Difference listings:
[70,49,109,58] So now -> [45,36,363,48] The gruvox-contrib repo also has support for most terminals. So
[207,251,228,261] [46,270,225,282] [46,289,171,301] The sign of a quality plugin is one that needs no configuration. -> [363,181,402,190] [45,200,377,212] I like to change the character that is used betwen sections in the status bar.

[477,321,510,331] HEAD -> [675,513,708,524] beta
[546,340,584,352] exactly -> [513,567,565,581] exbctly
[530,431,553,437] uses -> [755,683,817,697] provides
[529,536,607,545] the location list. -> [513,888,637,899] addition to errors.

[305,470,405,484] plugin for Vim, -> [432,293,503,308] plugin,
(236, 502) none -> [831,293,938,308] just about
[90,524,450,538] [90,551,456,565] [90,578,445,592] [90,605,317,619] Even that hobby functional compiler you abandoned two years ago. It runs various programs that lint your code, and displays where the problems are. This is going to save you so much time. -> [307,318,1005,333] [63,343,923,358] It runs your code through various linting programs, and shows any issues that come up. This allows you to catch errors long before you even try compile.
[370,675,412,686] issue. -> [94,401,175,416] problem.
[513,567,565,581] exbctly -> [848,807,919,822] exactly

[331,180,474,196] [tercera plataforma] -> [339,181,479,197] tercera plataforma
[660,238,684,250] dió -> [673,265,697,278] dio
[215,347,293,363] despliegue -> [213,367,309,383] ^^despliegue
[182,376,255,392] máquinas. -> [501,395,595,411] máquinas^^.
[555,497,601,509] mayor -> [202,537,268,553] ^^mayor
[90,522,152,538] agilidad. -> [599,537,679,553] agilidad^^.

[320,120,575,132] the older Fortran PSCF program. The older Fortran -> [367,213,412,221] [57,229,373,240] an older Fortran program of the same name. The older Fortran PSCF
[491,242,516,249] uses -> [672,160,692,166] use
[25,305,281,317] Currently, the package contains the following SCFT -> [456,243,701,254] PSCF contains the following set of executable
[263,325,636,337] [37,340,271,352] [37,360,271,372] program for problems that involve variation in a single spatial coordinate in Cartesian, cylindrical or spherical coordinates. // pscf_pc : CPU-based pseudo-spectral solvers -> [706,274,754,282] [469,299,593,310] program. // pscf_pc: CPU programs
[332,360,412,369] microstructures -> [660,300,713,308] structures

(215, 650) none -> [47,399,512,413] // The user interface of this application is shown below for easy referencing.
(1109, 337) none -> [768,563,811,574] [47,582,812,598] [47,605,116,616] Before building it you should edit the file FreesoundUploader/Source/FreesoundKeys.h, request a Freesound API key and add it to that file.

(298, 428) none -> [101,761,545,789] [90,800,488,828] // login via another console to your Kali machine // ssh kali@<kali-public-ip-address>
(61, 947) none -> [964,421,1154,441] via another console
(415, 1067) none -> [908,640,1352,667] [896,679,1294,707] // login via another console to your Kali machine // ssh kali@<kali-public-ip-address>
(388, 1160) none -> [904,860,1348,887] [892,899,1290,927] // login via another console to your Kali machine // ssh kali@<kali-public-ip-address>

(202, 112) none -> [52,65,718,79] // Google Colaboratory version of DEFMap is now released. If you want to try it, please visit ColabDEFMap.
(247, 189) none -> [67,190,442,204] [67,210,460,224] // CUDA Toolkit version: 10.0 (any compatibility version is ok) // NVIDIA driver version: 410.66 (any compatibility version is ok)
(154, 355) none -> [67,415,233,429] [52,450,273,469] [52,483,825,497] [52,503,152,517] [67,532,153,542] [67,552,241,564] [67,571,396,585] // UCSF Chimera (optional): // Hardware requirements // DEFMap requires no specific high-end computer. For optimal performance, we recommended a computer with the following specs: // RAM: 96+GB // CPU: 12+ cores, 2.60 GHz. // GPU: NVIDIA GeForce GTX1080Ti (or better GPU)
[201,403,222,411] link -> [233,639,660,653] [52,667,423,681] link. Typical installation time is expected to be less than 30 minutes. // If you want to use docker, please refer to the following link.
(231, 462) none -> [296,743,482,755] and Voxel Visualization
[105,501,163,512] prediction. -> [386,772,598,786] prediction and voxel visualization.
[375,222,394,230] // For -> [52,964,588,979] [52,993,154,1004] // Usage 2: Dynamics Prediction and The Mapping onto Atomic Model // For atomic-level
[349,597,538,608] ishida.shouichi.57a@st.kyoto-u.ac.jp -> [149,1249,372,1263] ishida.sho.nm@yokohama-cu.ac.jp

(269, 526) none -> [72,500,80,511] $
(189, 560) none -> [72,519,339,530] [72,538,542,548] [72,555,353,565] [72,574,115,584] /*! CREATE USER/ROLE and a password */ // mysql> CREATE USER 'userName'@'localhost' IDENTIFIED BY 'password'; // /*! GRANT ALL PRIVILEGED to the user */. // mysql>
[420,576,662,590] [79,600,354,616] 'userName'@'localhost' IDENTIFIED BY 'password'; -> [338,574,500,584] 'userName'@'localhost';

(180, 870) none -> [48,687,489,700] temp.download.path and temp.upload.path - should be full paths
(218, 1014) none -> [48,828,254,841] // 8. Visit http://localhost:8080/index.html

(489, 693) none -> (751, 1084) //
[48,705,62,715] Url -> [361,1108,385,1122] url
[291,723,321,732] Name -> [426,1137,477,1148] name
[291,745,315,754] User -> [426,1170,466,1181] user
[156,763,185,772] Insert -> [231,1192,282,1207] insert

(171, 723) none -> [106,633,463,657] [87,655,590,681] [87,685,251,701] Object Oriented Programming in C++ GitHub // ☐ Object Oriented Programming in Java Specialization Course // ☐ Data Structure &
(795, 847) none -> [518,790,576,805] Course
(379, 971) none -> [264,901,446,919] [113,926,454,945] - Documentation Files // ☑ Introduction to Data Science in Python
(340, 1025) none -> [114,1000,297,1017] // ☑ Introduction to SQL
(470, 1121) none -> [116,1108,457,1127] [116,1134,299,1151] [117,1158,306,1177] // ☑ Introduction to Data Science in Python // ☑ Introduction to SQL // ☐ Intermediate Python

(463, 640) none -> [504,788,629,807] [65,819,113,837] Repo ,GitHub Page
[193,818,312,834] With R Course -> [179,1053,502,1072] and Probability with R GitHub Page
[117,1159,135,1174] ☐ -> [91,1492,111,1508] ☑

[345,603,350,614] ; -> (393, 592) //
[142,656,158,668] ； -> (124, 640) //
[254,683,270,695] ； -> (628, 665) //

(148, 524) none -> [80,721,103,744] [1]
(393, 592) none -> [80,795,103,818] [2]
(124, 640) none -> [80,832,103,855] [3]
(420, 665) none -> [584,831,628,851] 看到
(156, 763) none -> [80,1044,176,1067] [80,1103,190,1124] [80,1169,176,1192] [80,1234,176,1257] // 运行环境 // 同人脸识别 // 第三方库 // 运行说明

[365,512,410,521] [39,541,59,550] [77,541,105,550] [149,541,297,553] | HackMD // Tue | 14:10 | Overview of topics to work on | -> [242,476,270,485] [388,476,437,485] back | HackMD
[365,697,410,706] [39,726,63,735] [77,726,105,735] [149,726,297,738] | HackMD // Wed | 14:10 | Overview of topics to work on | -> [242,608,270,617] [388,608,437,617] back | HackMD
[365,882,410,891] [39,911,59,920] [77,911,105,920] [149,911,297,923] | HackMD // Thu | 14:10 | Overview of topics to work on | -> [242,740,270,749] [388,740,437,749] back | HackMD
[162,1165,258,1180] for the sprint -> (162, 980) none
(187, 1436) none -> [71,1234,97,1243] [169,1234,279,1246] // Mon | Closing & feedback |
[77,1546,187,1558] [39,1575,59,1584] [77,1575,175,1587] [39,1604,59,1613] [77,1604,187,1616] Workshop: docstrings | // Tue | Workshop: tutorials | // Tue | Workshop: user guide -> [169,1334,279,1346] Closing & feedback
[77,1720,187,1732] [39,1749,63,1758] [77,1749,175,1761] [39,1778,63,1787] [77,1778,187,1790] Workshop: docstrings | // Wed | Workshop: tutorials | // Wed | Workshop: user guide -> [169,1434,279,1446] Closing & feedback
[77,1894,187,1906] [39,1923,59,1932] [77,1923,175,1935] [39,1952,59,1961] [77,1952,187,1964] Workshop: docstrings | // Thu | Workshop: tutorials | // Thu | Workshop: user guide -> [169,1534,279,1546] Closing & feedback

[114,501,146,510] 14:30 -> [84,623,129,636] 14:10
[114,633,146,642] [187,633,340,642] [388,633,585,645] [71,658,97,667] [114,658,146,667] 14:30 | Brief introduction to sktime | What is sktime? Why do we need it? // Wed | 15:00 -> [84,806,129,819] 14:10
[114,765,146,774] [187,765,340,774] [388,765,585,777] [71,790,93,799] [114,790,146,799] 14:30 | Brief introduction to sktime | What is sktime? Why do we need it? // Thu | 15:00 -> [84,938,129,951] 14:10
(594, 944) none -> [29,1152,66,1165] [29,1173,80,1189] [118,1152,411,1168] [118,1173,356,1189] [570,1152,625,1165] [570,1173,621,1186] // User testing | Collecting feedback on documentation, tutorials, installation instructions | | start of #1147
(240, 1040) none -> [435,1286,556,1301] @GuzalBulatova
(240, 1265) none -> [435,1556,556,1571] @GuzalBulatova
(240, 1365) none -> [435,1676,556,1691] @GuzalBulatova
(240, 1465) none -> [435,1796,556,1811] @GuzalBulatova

• [EXERCISE BRIEF]
The answer is the run of lines above from the line containing "(388, 1160) none" through the line containing "(269, 526) none -> [72,500,80,511] $", copied exactly and alone.

• [ANSWER FOR THE TASK]
(388, 1160) none -> [904,860,1348,887] [892,899,1290,927] // login via another console to your Kali machine // ssh kali@<kali-public-ip-address>

(202, 112) none -> [52,65,718,79] // Google Colaboratory version of DEFMap is now released. If you want to try it, please visit ColabDEFMap.
(247, 189) none -> [67,190,442,204] [67,210,460,224] // CUDA Toolkit version: 10.0 (any compatibility version is ok) // NVIDIA driver version: 410.66 (any compatibility version is ok)
(154, 355) none -> [67,415,233,429] [52,450,273,469] [52,483,825,497] [52,503,152,517] [67,532,153,542] [67,552,241,564] [67,571,396,585] // UCSF Chimera (optional): // Hardware requirements // DEFMap requires no specific high-end computer. For optimal performance, we recommended a computer with the following specs: // RAM: 96+GB // CPU: 12+ cores, 2.60 GHz. // GPU: NVIDIA GeForce GTX1080Ti (or better GPU)
[201,403,222,411] link -> [233,639,660,653] [52,667,423,681] link. Typical installation time is expected to be less than 30 minutes. // If you want to use docker, please refer to the following link.
(231, 462) none -> [296,743,482,755] and Voxel Visualization
[105,501,163,512] prediction. -> [386,772,598,786] prediction and voxel visualization.
[375,222,394,230] // For -> [52,964,588,979] [52,993,154,1004] // Usage 2: Dynamics Prediction and The Mapping onto Atomic Model // For atomic-level
[349,597,538,608] ishida.shouichi.57a@st.kyoto-u.ac.jp -> [149,1249,372,1263] ishida.sho.nm@yokohama-cu.ac.jp

(269, 526) none -> [72,500,80,511] $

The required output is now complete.